The first of these defendants will probably stand trial. The next three will be unlikely ever to see the inside of an international court of justice, but all have almost certainly violated the 1949 Geneva Convention. And in Clark and Kerrey's case, the U.S. Uniform Code of Military Justice. As for Kissinger, the rap sheet is as long as your arm and the butcher bill almost beyond reckoning.
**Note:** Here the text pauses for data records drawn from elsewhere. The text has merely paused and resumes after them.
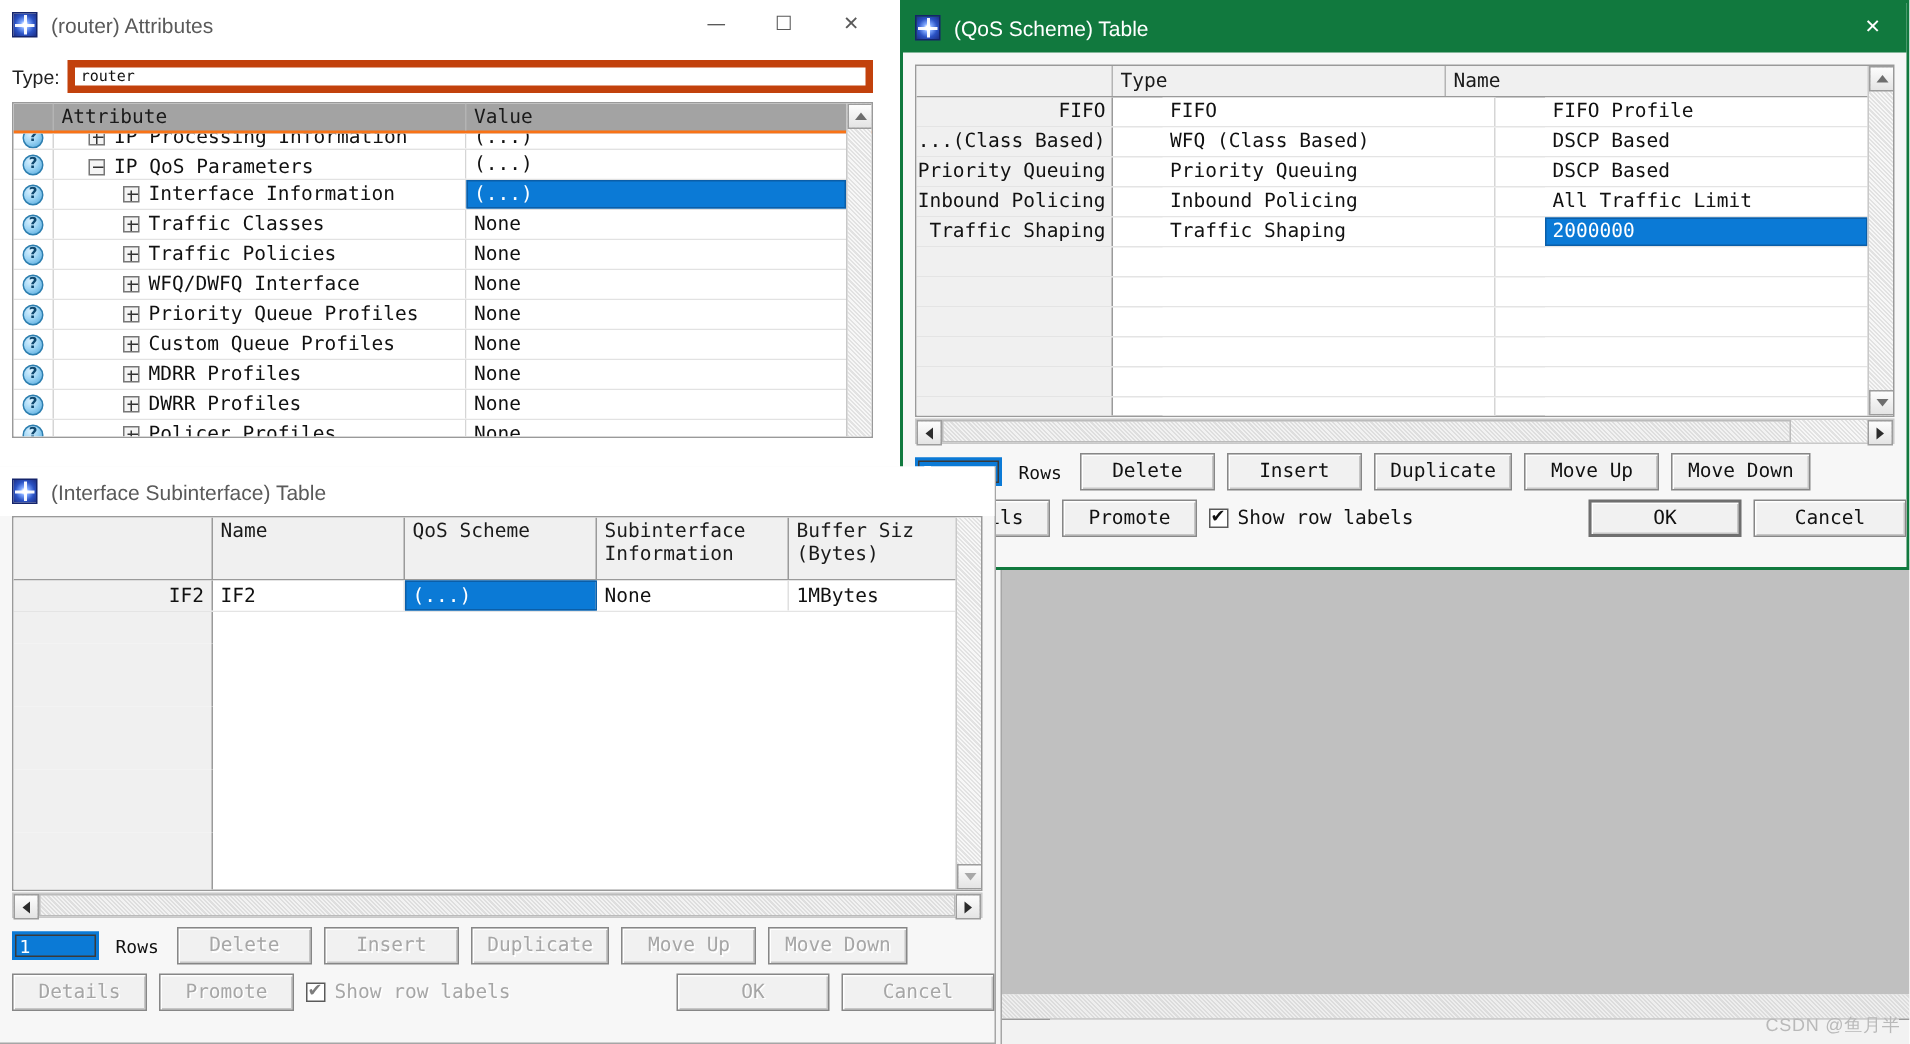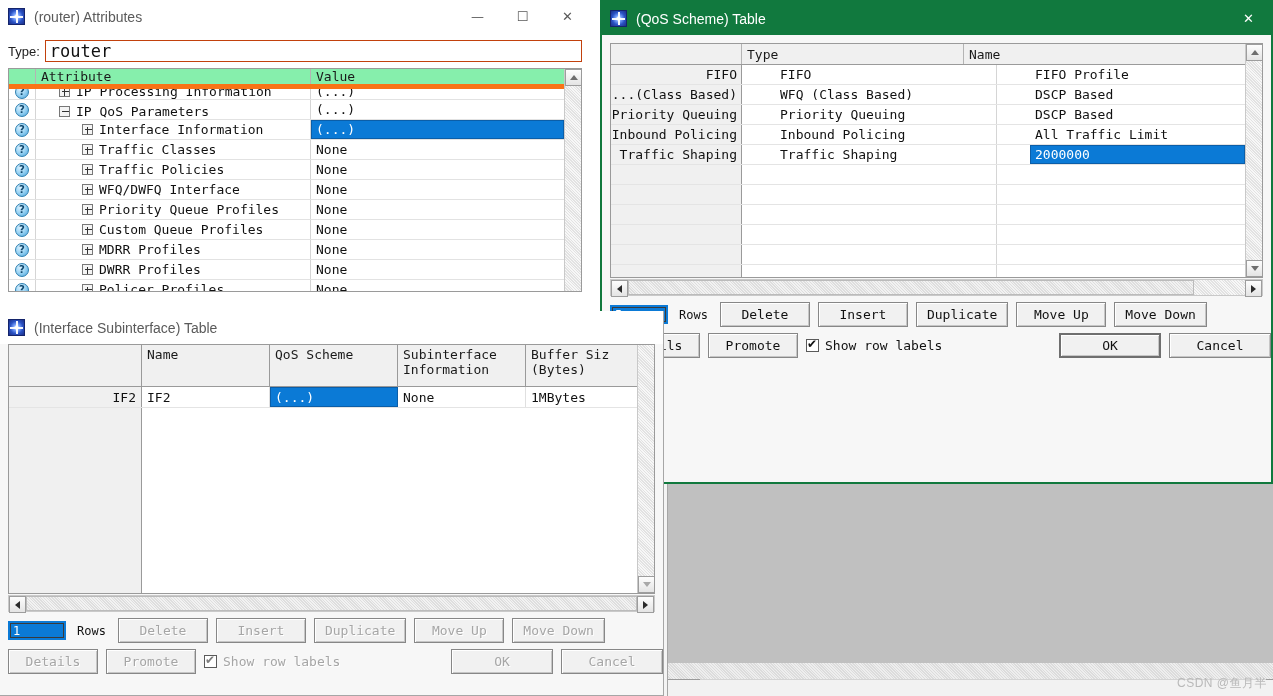--- a/index.html
+++ b/index.html
@@ -107,34 +107,34 @@
   
   #attr-win { left: 0; top: 0; width: 590px; height: 311px; background: #ffffff; }
   .type-row {
     display: flex; align-items: center; height: 26px;
     margin: 5px 8px 4px 8px;
     font-family: "Liberation Sans", sans-serif; font-size: 13px; color: #222;
   }
   .type-label { margin-right: 5px; }
   .type-input {
     flex: 1 1 auto; height: 22px;
-    border: 1px solid #c2410c; background: #ffffff;
-    font-family: "DejaVu Sans Mono", monospace; font-size: 17px;
+    border: 5px solid #c2410c; background: #ffffff;
+    font-family: "DejaVu Sans Mono", monospace; font-size: 10px;
     padding: 1px 4px; color: #111;
     display: flex; align-items: center;
   }
 
   .grid-wrap {
     position: relative; margin: 0 8px;
     border: 1px solid #9a9a9a; background: #ffffff;
     height: 224px; overflow: hidden;
   }
   .grid-head {
     display: flex; height: 20px;
-    background: #86efac; border-bottom: 5px solid #f97316;
+    background: #a3a3a3; border-bottom: 2px solid #f97316;
     font-family: "DejaVu Sans Mono", monospace; font-size: 13px; color: #1a1a1a;
   }
   .grid-head .hc {
     border-right: 1px solid #b4b4b4; padding: 1px 5px;
     display: flex; align-items: center; overflow: hidden; white-space: nowrap;
   }
   .attr-rows { position: absolute; left: 0; top: 20px; right: 17px; bottom: 0; overflow: hidden; }
   .attr-row {
     display: flex; height: 20px; align-items: stretch;
     border-bottom: 1px solid #e2e2e2;
@@ -242,21 +242,21 @@
   }
   .chkbox::after {
     content: "✔"; position: absolute; left: 0px; top: -3px;
     font-family: "DejaVu Sans", sans-serif; font-size: 12px; color: #111;
   }
   .chk.dim .chkbox::after { color: #7d7d7d; }
   .spacer { flex: 1 1 auto; }
 
   
   #qos-win {
-    left: 600px; top: 0; width: 673px; height: 484px;
+    left: 600px; top: 0; width: 673px; height: 380px;
     border: 2px solid #11793e; background: #f7f7f7;
   }
   #qos-win .titlebar.green { height: 33px; }
   .qos-grid-wrap {
     position: relative; margin: 8px 8px 0 8px;
     border: 1px solid #9a9a9a; background: #ffffff;
     height: 235px; overflow: hidden;
   }
   .qgrid-head { display: flex; height: 21px; background: #f0f0f0; border-bottom: 1px solid #9a9a9a; }
   .qgrid-head .hc {

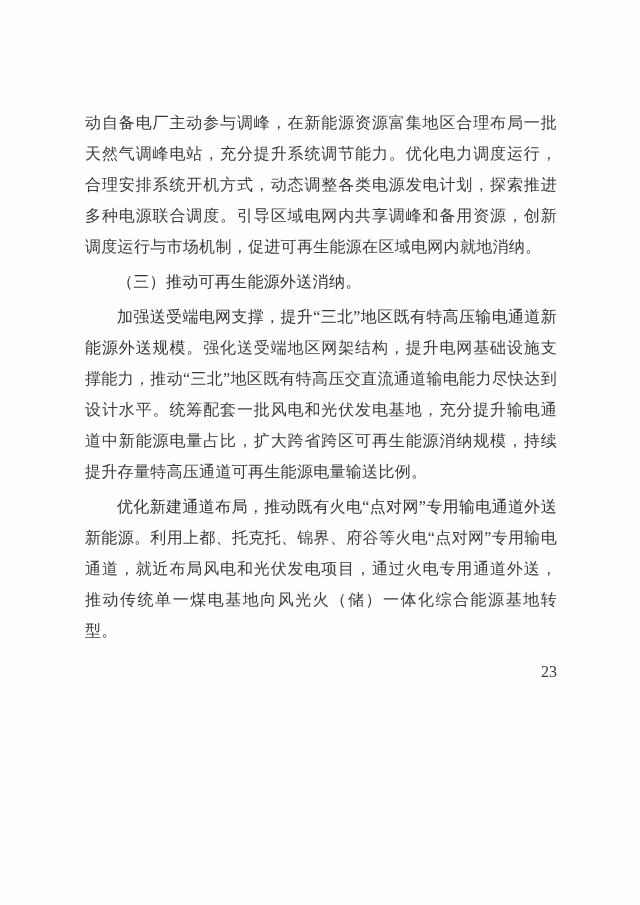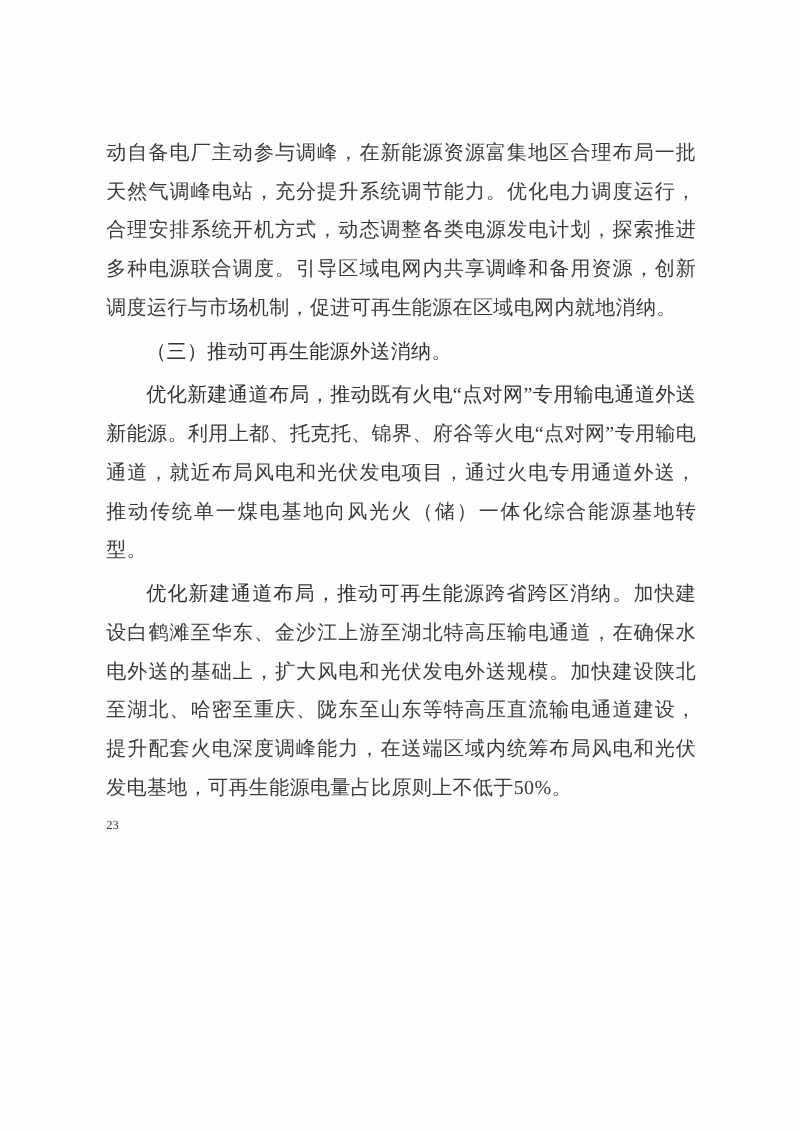--- a/index.html
+++ b/index.html
@@ -44,31 +44,31 @@
   }
   .seg-regular {
     font-weight: 400;
   }
   .heading-para {
     font-weight: 700;
     color: #333333;
   }
   .page-number {
     width: 472px;
-    margin-top: 9px;
-    text-align: left;
-    font-size: 10px;
+    margin-top: 17px;
+    text-align: right;
+    font-size: 16px;
     color: #3b3b3b;
     letter-spacing: 0;
   }
 </style>
 </head>
 <body>
 
 <div class="page">
   <div class="doc-body" id="doc-body">
       <p class="first"><span class="seg-regular">动自备电厂主动参与调峰，在新能源资源富集地区合理布局一批天然气调峰电站，充分提升系统调节能力。优化电力调度运行，合理安排系统开机方式，动态调整各类电源发电计划，探索推进多种电源联合调度。引导区域电网内共享调峰和备用资源，创新调度运行与市场机制，促进可再生能源在区域电网内就地消纳。</span></p>
       <p class="heading-para"><span class="seg-bold">（三）推动可再生能源外送消纳。</span></p>
+      <p><span class="seg-bold">加强送受端电网支撑，提升“三北”地区既有特高压输电通道新能源外送规模。</span><span class="seg-regular">强化送受端地区网架结构，提升电网基础设施支撑能力，推动“三北”地区既有特高压交直流通道输电能力尽快达到设计水平。统筹配套一批风电和光伏发电基地，充分提升输电通道中新能源电量占比，扩大跨省跨区可再生能源消纳规模，持续提升存量特高压通道可再生能源电量输送比例。</span></p>
       <p><span class="seg-bold">优化新建通道布局，推动既有火电“点对网”专用输电通道外送新能源。</span><span class="seg-regular">利用上都、托克托、锦界、府谷等火电“点对网”专用输电通道，就近布局风电和光伏发电项目，通过火电专用通道外送，推动传统单一煤电基地向风光火（储）一体化综合能源基地转型。</span></p>
-      <p><span class="seg-bold">优化新建通道布局，推动可再生能源跨省跨区消纳。</span><span class="seg-regular">加快建设白鹤滩至华东、金沙江上游至湖北特高压输电通道，在确保水电外送的基础上，扩大风电和光伏发电外送规模。加快建设陕北至湖北、哈密至重庆、陇东至山东等特高压直流输电通道建设，提升配套火电深度调峰能力，在送端区域内统筹布局风电和光伏发电基地，可再生能源电量占比原则上不低于50%。</span></p>
     </div>
   <div class="page-number">23</div>
 </div>
 
 </body></html>

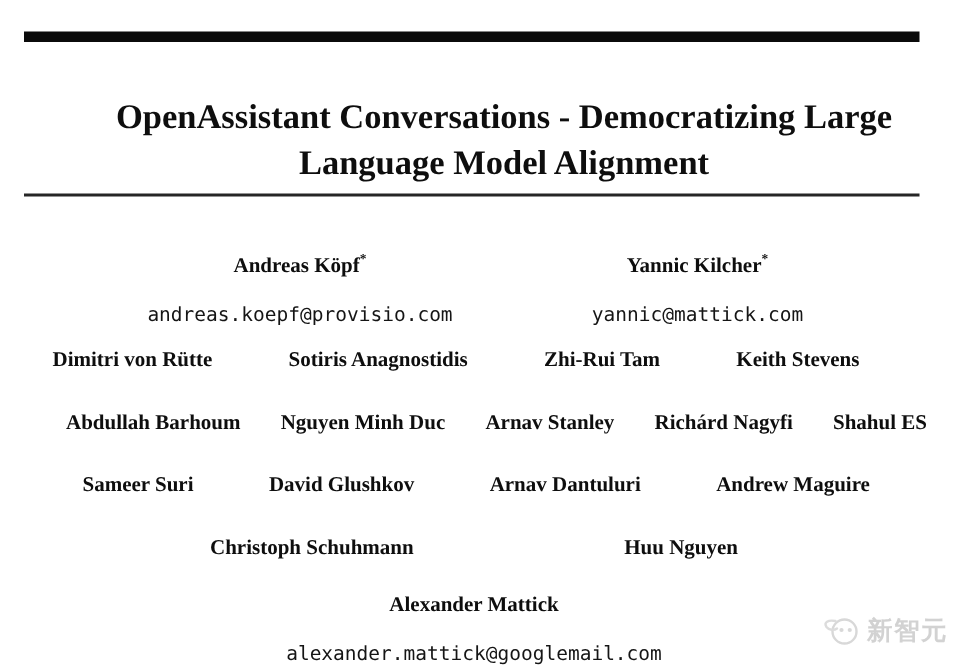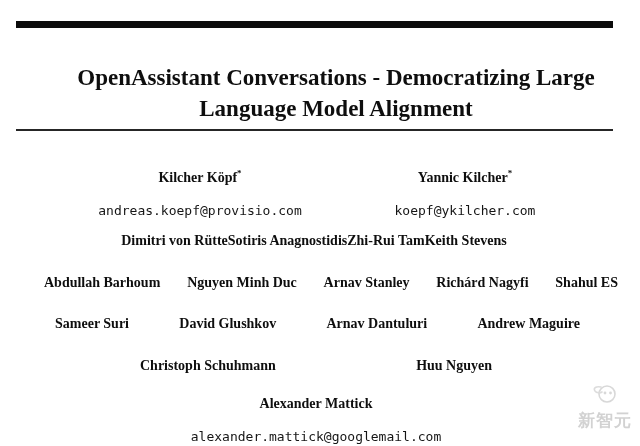--- a/index.html
+++ b/index.html
@@ -58,37 +58,36 @@
   .name-row {
     position: absolute;
     display: flex;
     justify-content: space-between;
     align-items: baseline;
     font-weight: bold;
     font-size: 14px;
     color: #0e0e0e;
   }
   .name-row span { white-space: nowrap; }
-  .row2 { top: 233px; left: 45px;  width: 538px; justify-content: center; }
+  .row2 { top: 233px; left: 35px;  width: 538px; }
   .row3 { top: 275px; left: 28px;  width: 574px; margin-left: 16px; }
   .row4 { top: 316px; left: 55px;  width: 525px; }
   .row5 { top: 358px; left: 140px; width: 352px; }
   .last-author {
     position: absolute;
     top: 395px; left: 0;
     width: 632px;
     text-align: center;
   }
   .watermark {
     position: absolute;
     right: 8px; bottom: 14px;
     display: flex;
     align-items: center;
     gap: 4px;
-    flex-direction: column;
   }
   .wm-text {
     font-family: "DejaVu Sans", "Liberation Sans", sans-serif;
     font-size: 17px;
     font-weight: bold;
     letter-spacing: 1px;
     color: #d2d2d2;
   }
   .wm-logo { display: inline-block; line-height: 0; }
 </style>
@@ -101,26 +100,26 @@
 
   <h1 class="title">
     <span>OpenAssistant Conversations - Democratizing Large</span><br>
     <span>Language Model Alignment</span>
   </h1>
 
   <div class="rule-thin"></div>
 
   <div class="first-authors">
     <div class="fa-col c1">
-      <div class="author-name"><span>Kilcher Köpf</span><sup>*</sup></div>
+      <div class="author-name"><span>Andreas Köpf</span><sup>*</sup></div>
       <div class="email">andreas.koepf@provisio.com</div>
     </div>
     <div class="fa-col c2">
       <div class="author-name"><span>Yannic Kilcher</span><sup>*</sup></div>
-      <div class="email">koepf@ykilcher.com</div>
+      <div class="email">yannic@mattick.com</div>
     </div>
   </div>
 
   <div class="name-row row2">
     <span>Dimitri von Rütte</span>
     <span>Sotiris Anagnostidis</span>
     <span>Zhi-Rui Tam</span>
     <span>Keith Stevens</span>
   </div>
Let's start with Clark. The Geneva Convention prohibits bombing that is not clearly justified by military necessity, and the protocols specifically bar targets that have a civilian function. But NATO aircraft bombed railway stations, bridges, power stations, communication networks, factories, petrochemical refineries, warehouses, sewage and water-treatment plants, hospitals and schools, killing almost 2,000 civilians in the 78-day bombing campaign. In the words of Phyllis Bennis of the Institute for Policy Study, "The NATO bombing violated specific rules of war. Our government has committed war crimes by bombing civilian infrastructures."
This past April, U.S. troops helped arrest Dragan Obrenovic, the Bosnian Serb commander of the brutal assault on Srebrenica in July 1995, and hauled him to The Hague for trail. The White House said the arrest was an "essential step in consolidating the peace and promoting the rule of law in Bosnia." Agreed. Now let's put Clark alongside him.